We were at my grandmother’s house. My father, mother, and I would travel there, in the mountains of gorgeous Missoula, Montana, every so often to visit her since the death of her husband, Peter Cornelius DeWit. The exterior of the home seemed strange, as if Carol had made renovations in a lonely spur of creativity. I don’t remember arriving, or even packing for the weekend. My mother and father had both been absent… I reminisced. I don’t recall my parents driving; I don’t recall seeing them at all. My mind was in a purging state; everything must go. I had only a recollection of the day, or days, prior to that moment.

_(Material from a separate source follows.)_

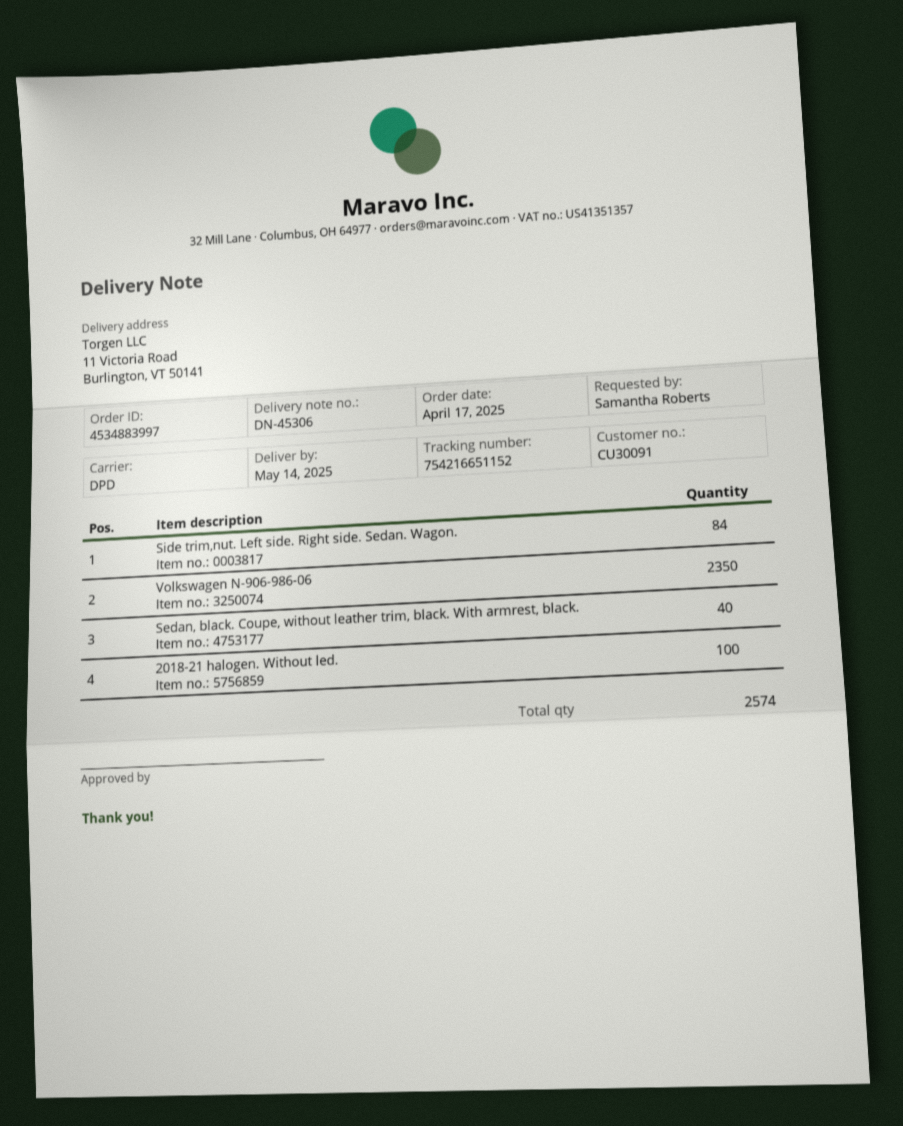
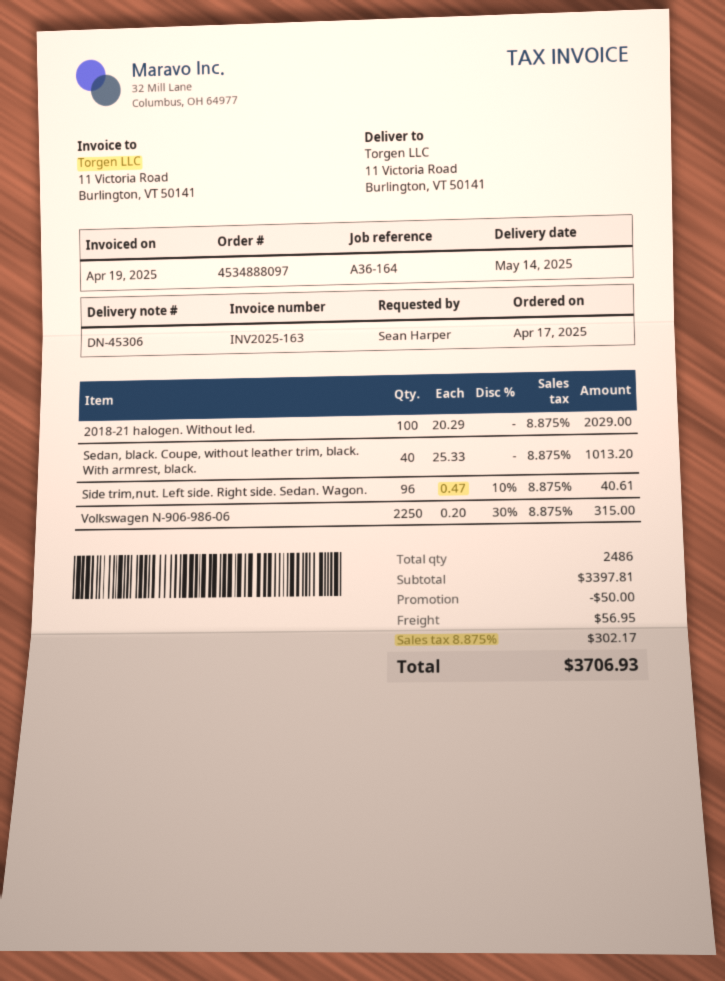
order number: 4534883997 -> 4534888097
ordered by: Samantha Roberts -> Sean Harper
Side trim,nut. Left side. Right side. Sedan. Wagon.: 84 -> 96
Volkswagen N-906-986-06: 2350 -> 2250
total quantity: 2574 -> 2486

Call your father every day; tell him you love Jesus; get baptised, honey, even if you don’t believe it, we need you to look like a Christian; don’t doubt our religion, darling; you’re part of this family and you should believe what we believe; don’t doubt our God; but my father’s a terrible man, he abandoned us; your imagination will devour you; you may go to Hell for thinking what else could be out there; eternity exists, but not the way you think it does; pray for us at dinner; read the Bible before bed; and for the love of God and all that is holy don’t think stones will solve your problems, are you stupid?; the only prince of peace is our lord and savior; there isn’t another world, another dimension; you can’t lucid dream, you just think you can; there are no out of body experiences; there is no astral dimension; stars won’t do shit for your future, only God will; what, do you think science can solve your problems?; stones really do help me; they help to heal me; call your father every day; tell him you love Jesus; he’s poor don’t you know, buy him dinner, fill his gas tank; here’s $200 please bring it to him, don’t tell your stepdad; your father is mentally ill; just agree with him already; make him stop pushing and pestering; he’ll never stop honey… just go with him, listen to him; believe his stories even if they’re crazy; but mother, what if I’m like him? I could be crazy too; schizophrenia is biological, science does prove; honey science proves nothing, just let it be; this is how your father started, it got to his head; Jesus is the answer; nothing is above him nor will anything ever be; do you really believe that all that research can prove anything other than God exists?